Liputan6.com, Jakarta - Program food estate bukan solusi efektif untuk mewujudkan ketahanan pangan. beberapa pengamatan melihat bahwa program food estate justru merusak ekosistem karena pembukaan lahan.
Wacana program food estate mencuat saat agenda Forum Keamanan Pangan Dunia G20 pada November lalu. Salah satu komoditas unggulan program food estate yaitu singkong digadang menjadi solusi krisis pangan dunia imbas perang Ukraina dan Rusia.
Baca Juga
Koordinator Nasional Pantau Gambut Iola Abas menjelaskan, narasi food estate ini terus berkembang. Ketika pandemi, program ini dikaitkan dengan ketahanan pangan akibat pandemi COVID-19.
Advertisement
"Sekarang, narasi ini didorong lagi dengan alasan prediksi krisis iklim. Padahal, program ini harus dikaji ulang karena banyak temuan di lapangan yang menunjukkan kegagalan,” tutur dia dalam keterangan tertulis, Kamis (15/12/2022).
Direktur Eksekutif Nasional WALHI Zenzi Suhadi, mengingatkan kembali program food estate serupa dengan program pada masa Orde Baru yang sempat diperkirakan dapat menjadi penyangga ketahanan pangan nasional, juga berujung pada kegagalan.
“Food estate justru membuat pangan kita rentan. Jika hanya ada satu wilayah yang memproduksi satu jenis komoditas dengan jumlah yang besar, maka akan mempengaruhi suplai dan harga produk pangan petani di banyak tempat lainnya," kata dia.
"Belum lagi dalam pelaksanaannya, food estate sangat bergantung terhadap pengendalian hama dan pupuk yang bersifat kimia yang juga mencemari lingkungan,” ujar Zenzi.
Sistem Desentralisasi
Zenzi berargumen, negara kepulauan seperti Indonesia seharusnya menerapkan sistem desentralisasi untuk pangan dengan memperkuat penyediaan pangan di setiap daerah, bukan dengan strategi lumbung pangan yang terpusat.
Dengan demikian, apabila terdapat satu daerah yang mengalami kerentanan pangan, maka daerah lainnya bisa mendukung penyediaan pangan dengan menerapkan suplai silang.

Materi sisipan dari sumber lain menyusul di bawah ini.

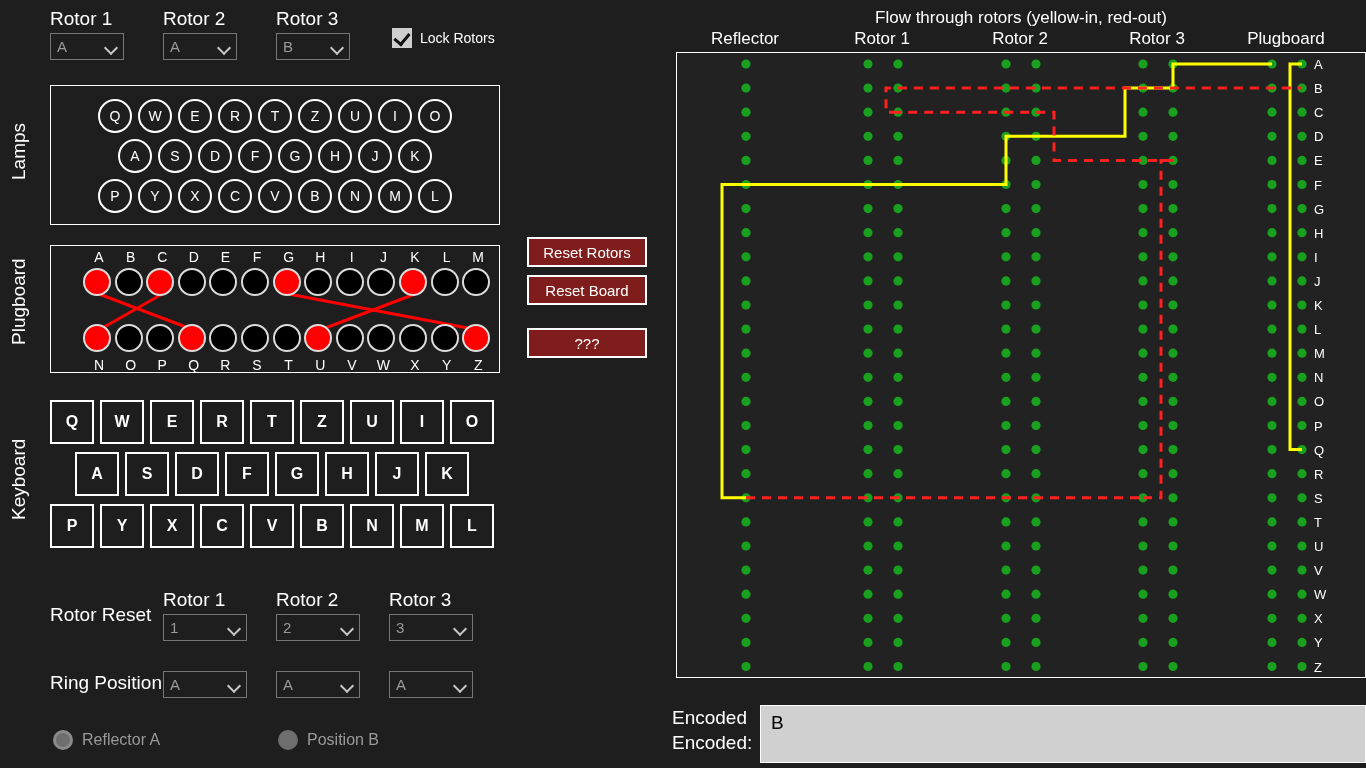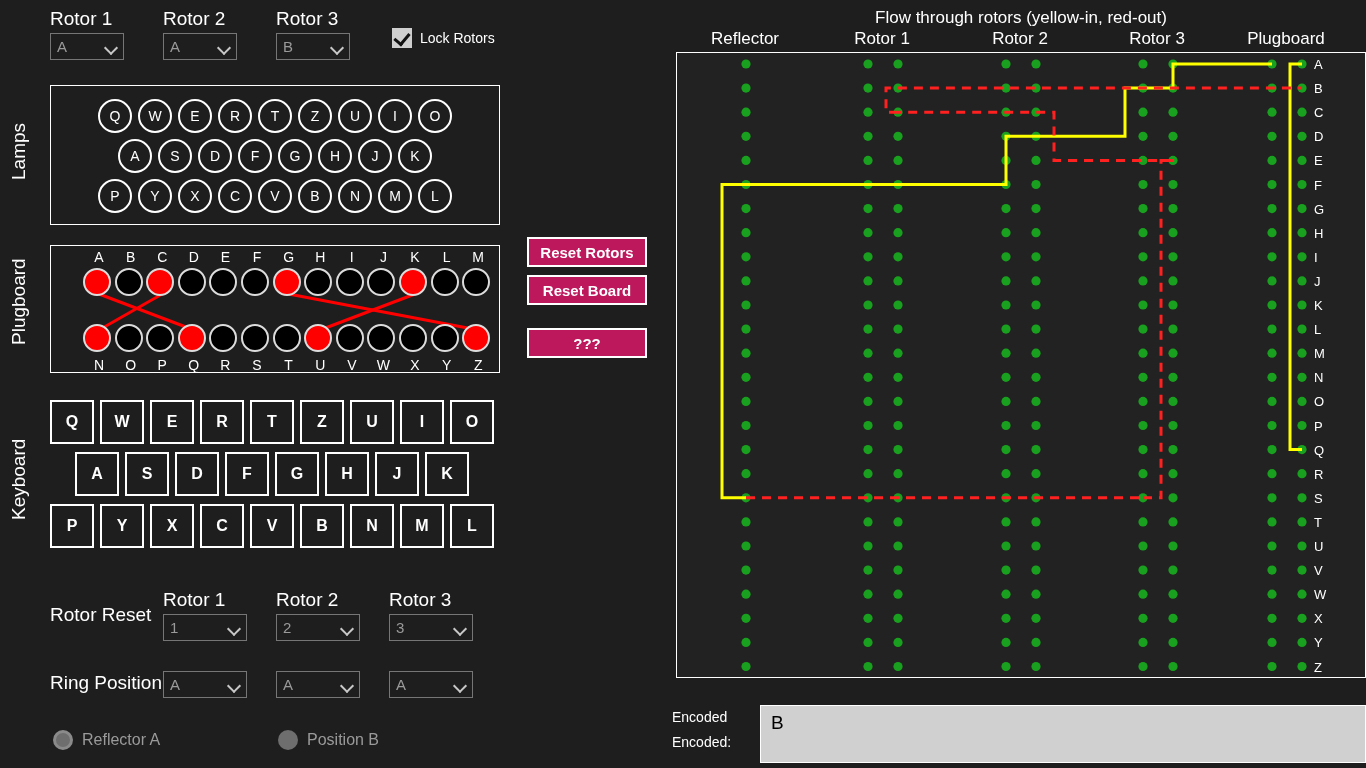--- a/index.html
+++ b/index.html
@@ -102,8 +102,8 @@
   
   .mbtn {
     position: absolute; left: 527px; width: 120px; height: 30px;
-    border: 2px solid #ffffff; background: #be185d;
-    color: #ffffff; font-size: 15px; font-weight: bold;
+    border: 2px solid #ffffff; background: #7f1d1d;
+    color: #ffffff; font-size: 15px; font-weight: normal;
     display: flex; align-items: center; justify-content: center;
   }
   .set-head { position: absolute; font-size: 19px; color: #ffffff; }

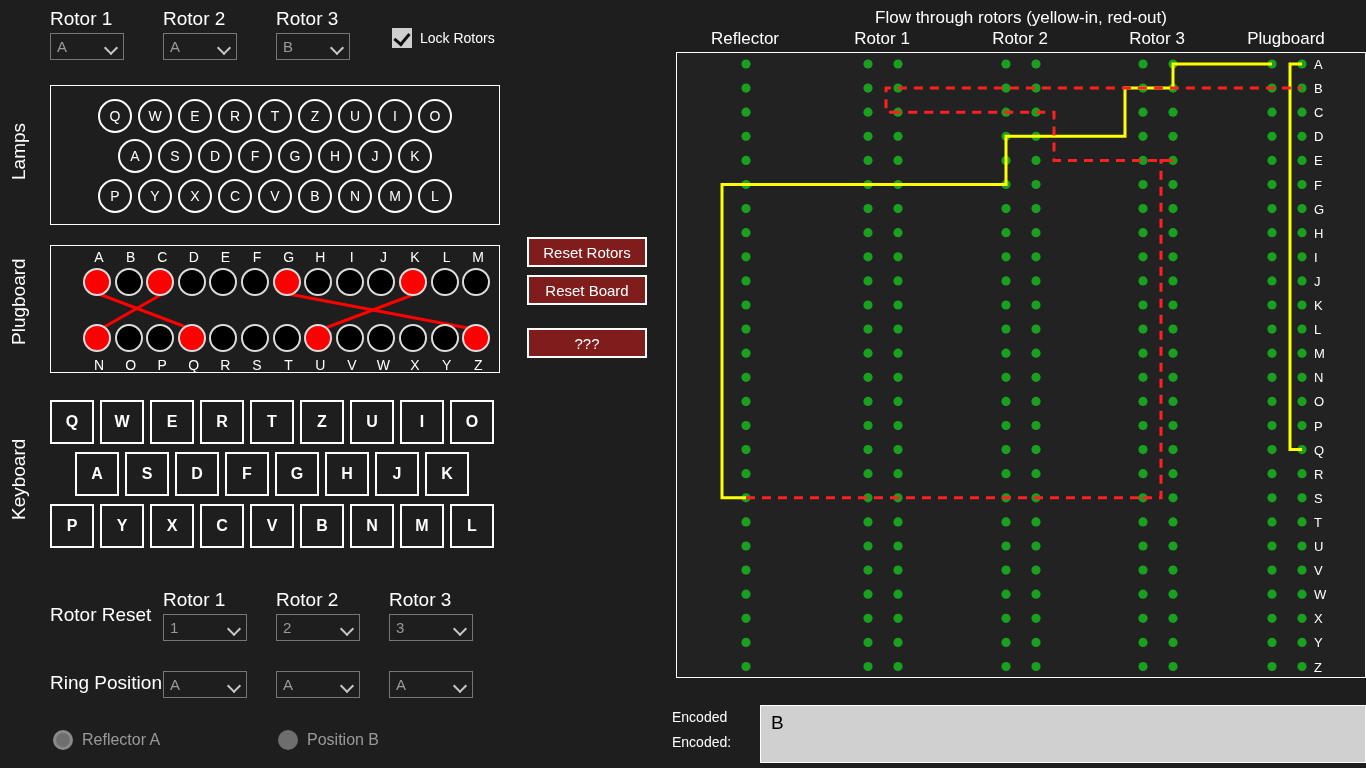--- a/index.html
+++ b/index.html
@@ -140,7 +140,7 @@
   
   #enc-label {
     position: absolute; left: 672px; top: 705px;
-    font-size: 14px; color: #ffffff; line-height: 25px;
+    font-size: 19px; color: #ffffff; line-height: 25px;
   }
   #enc-box {
     position: absolute; left: 760px; top: 705px;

“Pemerintah harus berhenti menerapkan ketahanan pangan Indonesia dengan program food estate. Kita seharusnya belajar dengan kesalahan dari Presiden Soeharto dengan pengadaan program pencetakan sawah seluas satu juta hektare,” lanjut Zenzi.
Dosen dan peneliti di Sekolah Ilmu dan Teknologi Hayati, Institut Teknologi Bandung (ITB) Angga Dwiartama menjelaskan, masalah ketahanan pangan di Indonesia sering kali berkaitan dengan akses terhadap pangan, bukan produksinya. Produksi secara masif di satu lokasi tidak bisa menjadi solusi.
Perlu ada peninjauan kembali bagaimana masyarakat mampu memiliki kedaulatan untuk bisa memproduksi dan mengatur sistem pangannya mereka sendiri, tanpa diintervensi oleh ekonomi pasar yang lebih luas.
“Program food estate justru akan melokalisir produksi pangan di satu tempat, yang kemudian akan membawa masalah pada proses distribusinya ke tempat lain. Jika akses terhadap pangan terbatas, maka harga akan melambung tinggi. Akhirnya, daya beli masyarakat pun menurun. Imbasnya adalah masyarakat terjebak dalam kondisi kerawanan pangan,” sambungnya.
Advertisement
Memperbesar Krisis Pangan
Penanaman singkong pada megaproyek food estate atau lumbung pangan telah dilaksanakan pada tahun 2021 di atas lahan sekitar 300 hektare, di Desa Tewai Baru, Kalimantan Tengah. Sayangnya, karakteristik tanahnya berpasir sehingga kurang memadai untuk mendukung upaya bercocok tanam.
Panen singkong milik warga tidak sesuai harapan karena ukurannya kerdil. Umbi singkong yang dihasilkan juga berasa pahit yang mengindikasikan adanya kandungan sianida yang tinggi dan berbahaya bagi tubuh manusia.
“Penanaman singkong butuh melihat kesesuaian dengan ekosistem lokalnya. Di beberapa tempat, singkong dapat tumbuh subur. Tetapi jika tidak bisa tumbuh dengan baik, maka seharusnya tidak dipaksakan untuk tetap ditanam. Karena itulah, kita tidak bisa menyelesaikan masalah ketahanan pangan dengan produksi secara menyeluruh untuk kebutuhan global. Setiap ekosistem, dan masyarakat lokal, memiliki kompatibilitas dengan jenis-jenis pangan tertentu juga,” ungkap Angga.